== What you are asked to do ==
Starting at the line with "#c2410c -> #000000;" and stopping at the final line, retype the data below exactly; do not carry over any pictures.
··········
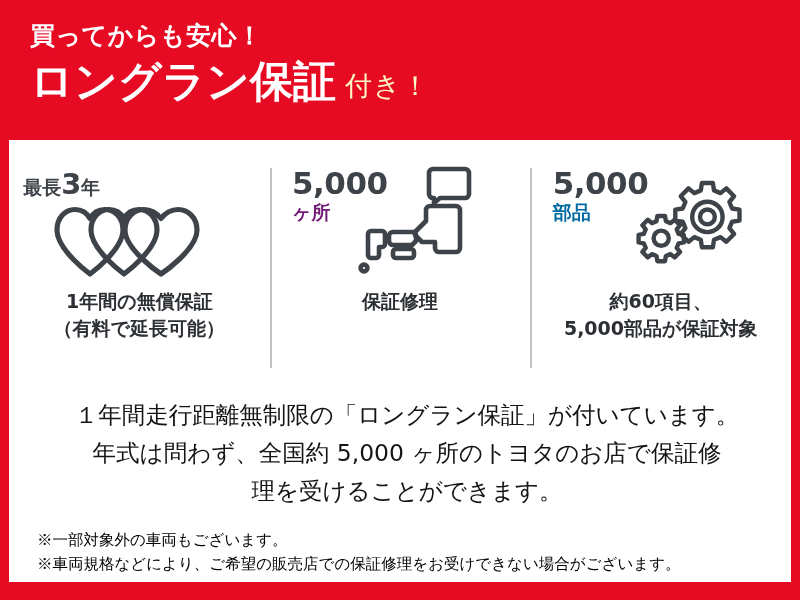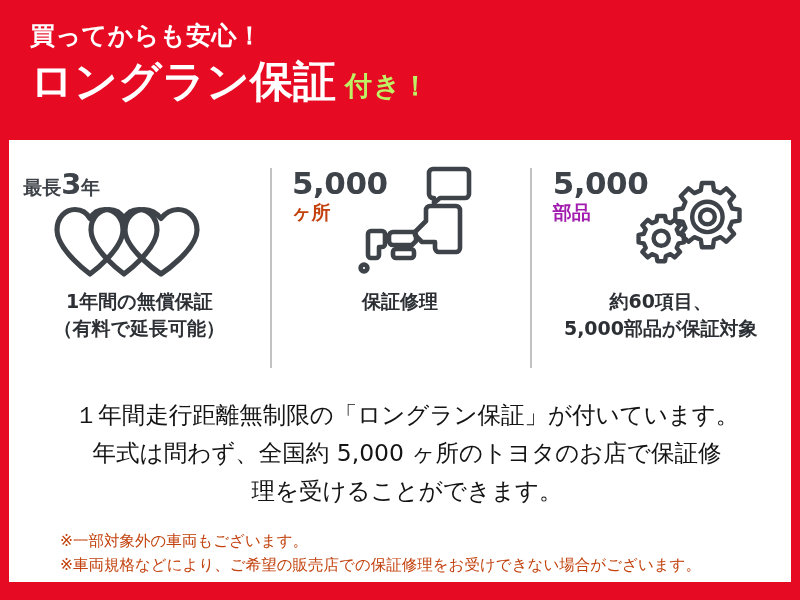"付き！" .title-suffix { color: #bef264 -> #fef9c3; font-weight: bold -> normal }
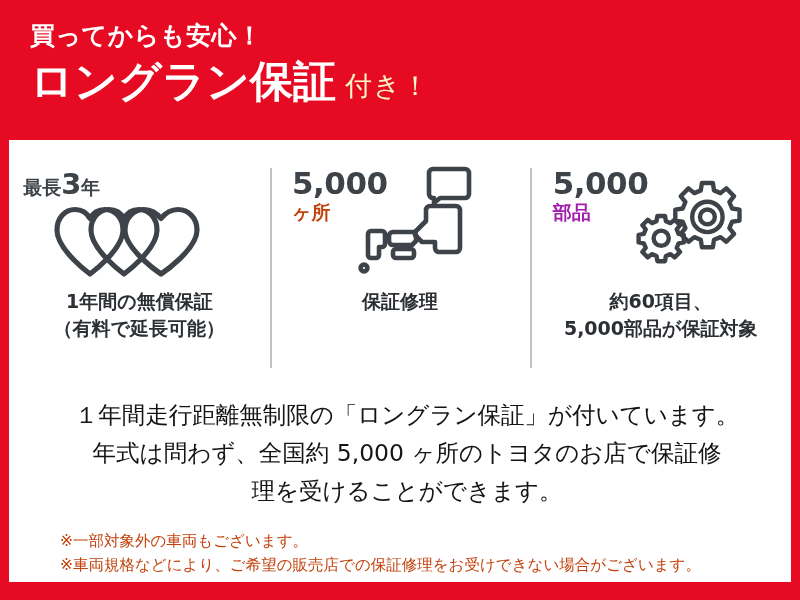"ヶ所" span.u { color: #c2410c -> #701a75 }
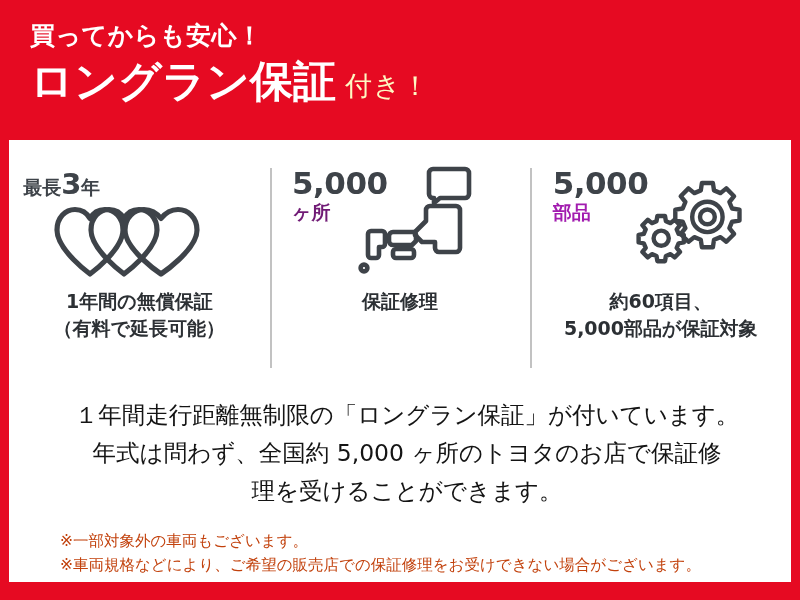"部品" span.u { color: #a21caf -> #0369a1 }
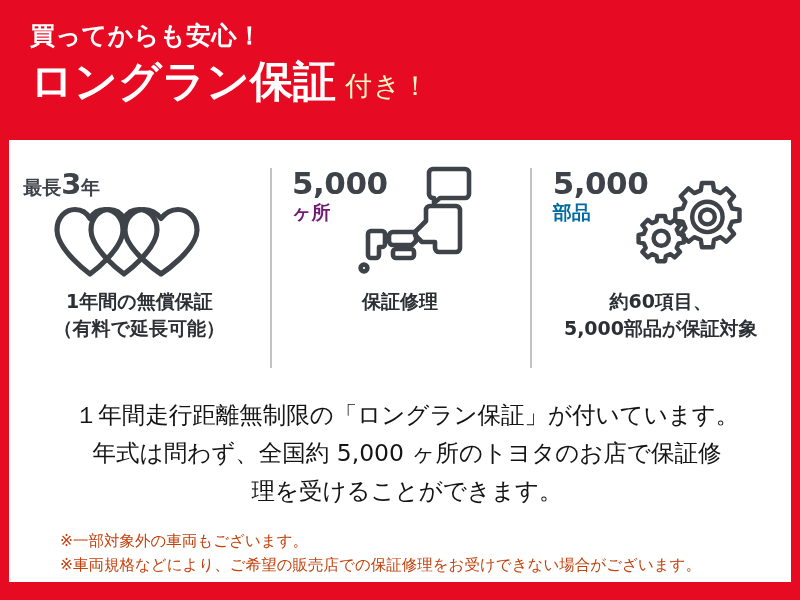"※一部対象外の車両もございます。" .notes { color: #c2410c -> #000000; font-family: none -> Liberation Mono, monospace; left: 51px -> 28px }
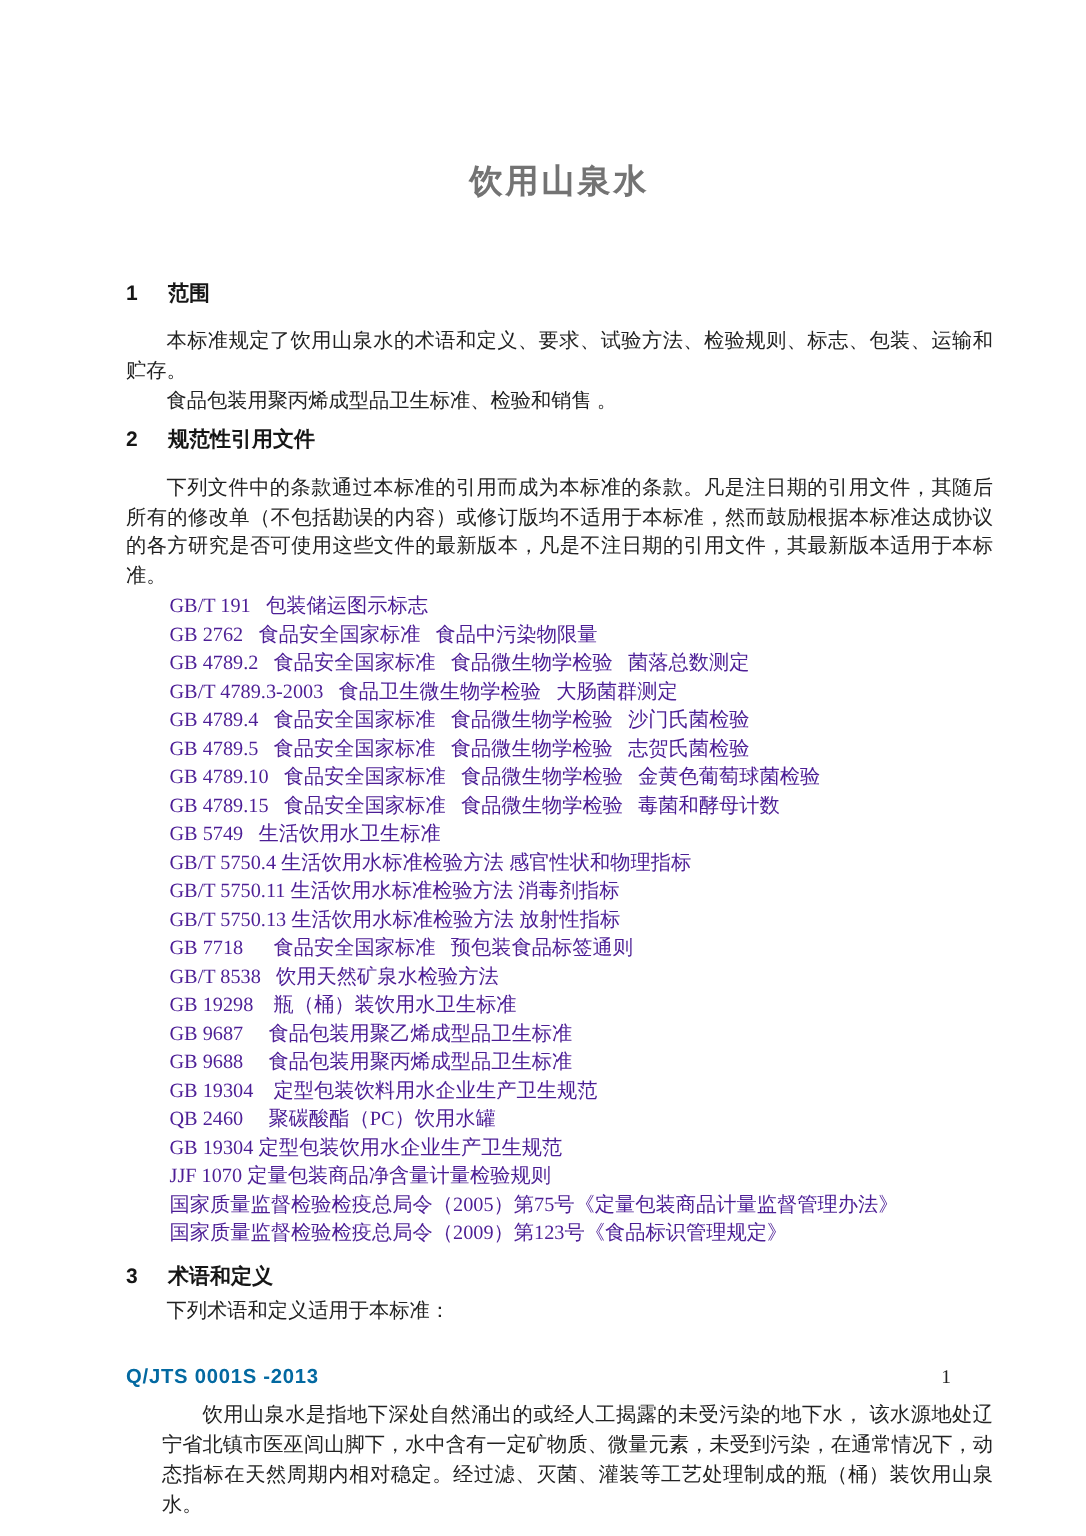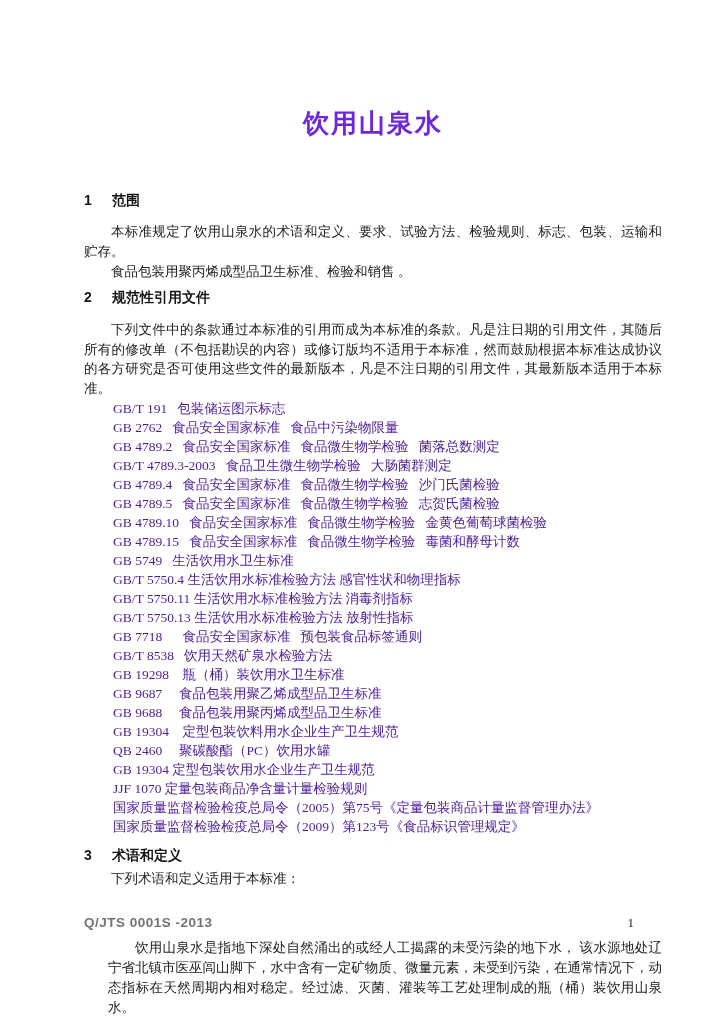"饮用山泉水" .doc-title { color: #6d28d9 -> #737373; font-size: 26px -> 22px }
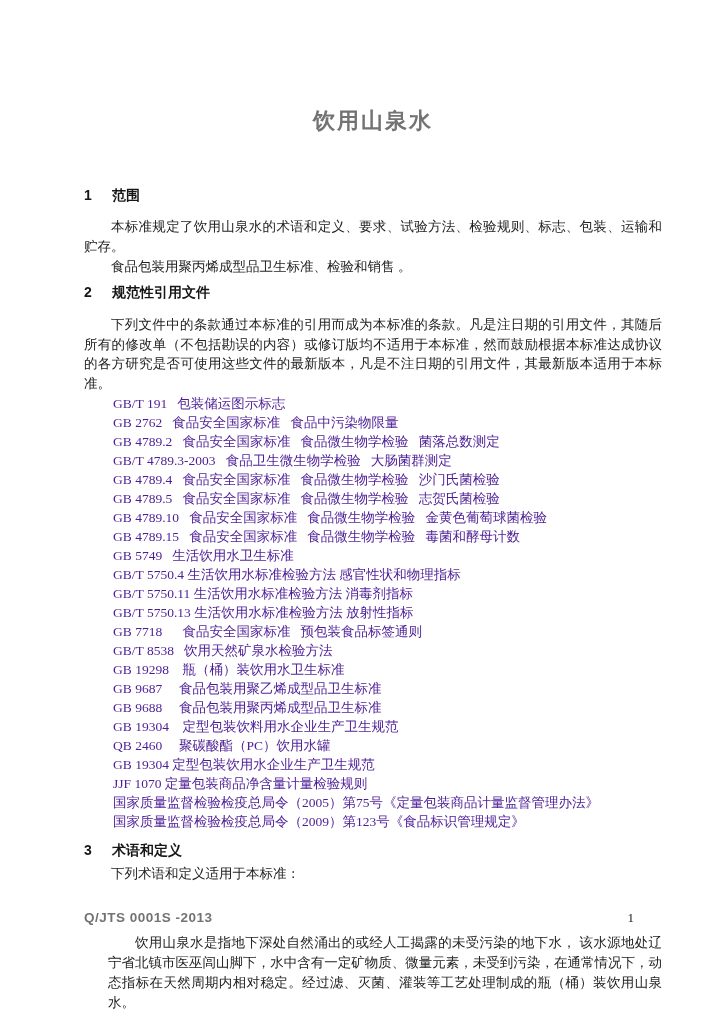"Q/JTS 0001S -2013" .doc-code { color: #737373 -> #0369a1 }
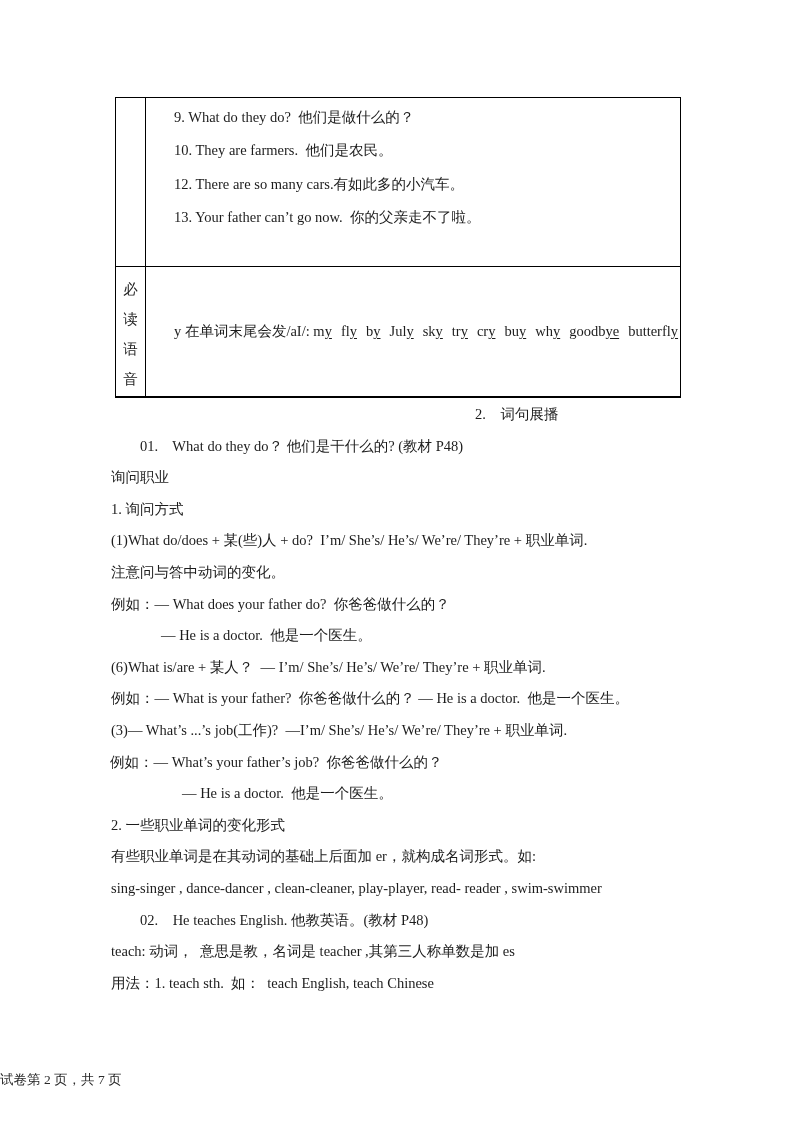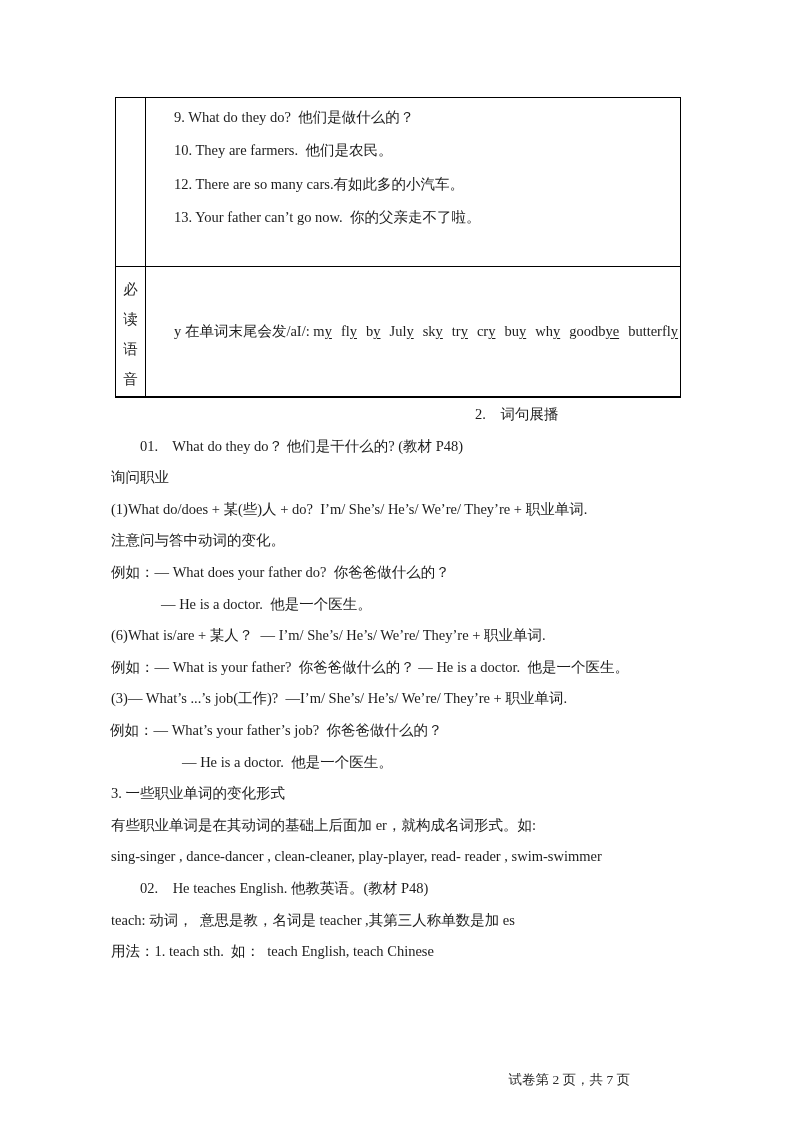"1. 询问方式" p.bp { html: none -> <p>1. 询问方式</p> }
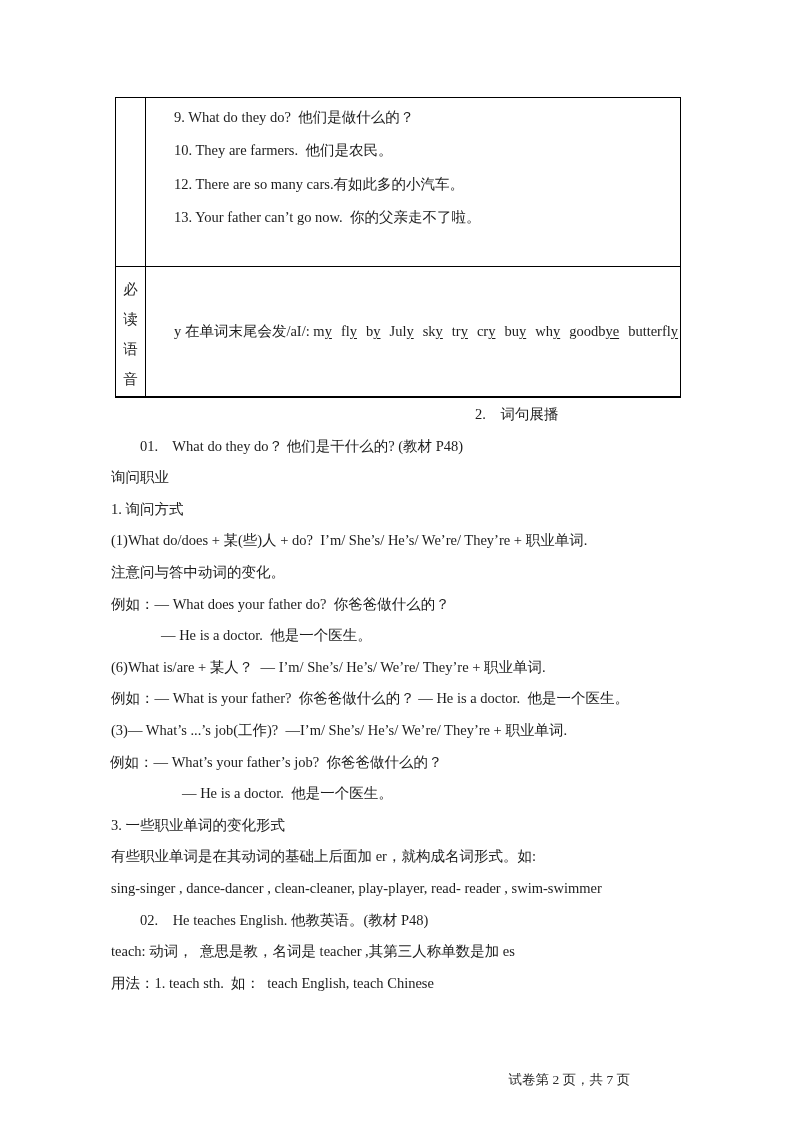"3. 一些职业单词的变化形式" p.bp { text: 3 -> 2 }
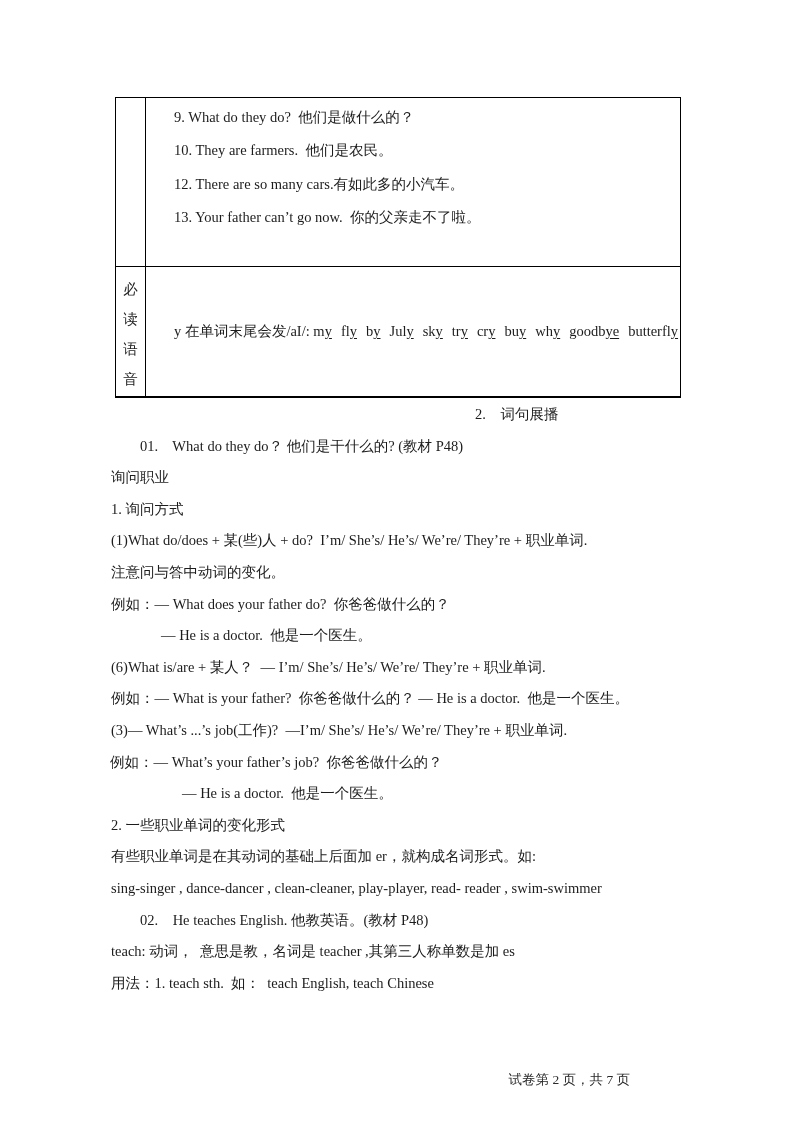"试卷第 2 页，共 7 页" .footer { text-align: right -> left }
··········
== Written answer ==
"※一部対象外の車両もございます。" .notes { color: #c2410c -> #000000; font-family: none -> Liberation Mono, monospace; left: 51px -> 28px }
"饮用山泉水" .doc-title { color: #6d28d9 -> #737373; font-size: 26px -> 22px }
"Q/JTS 0001S -2013" .doc-code { color: #737373 -> #0369a1 }
"1. 询问方式" p.bp { html: none -> <p>1. 询问方式</p> }
"3. 一些职业单词的变化形式" p.bp { text: 3 -> 2 }
"试卷第 2 页，共 7 页" .footer { text-align: right -> left }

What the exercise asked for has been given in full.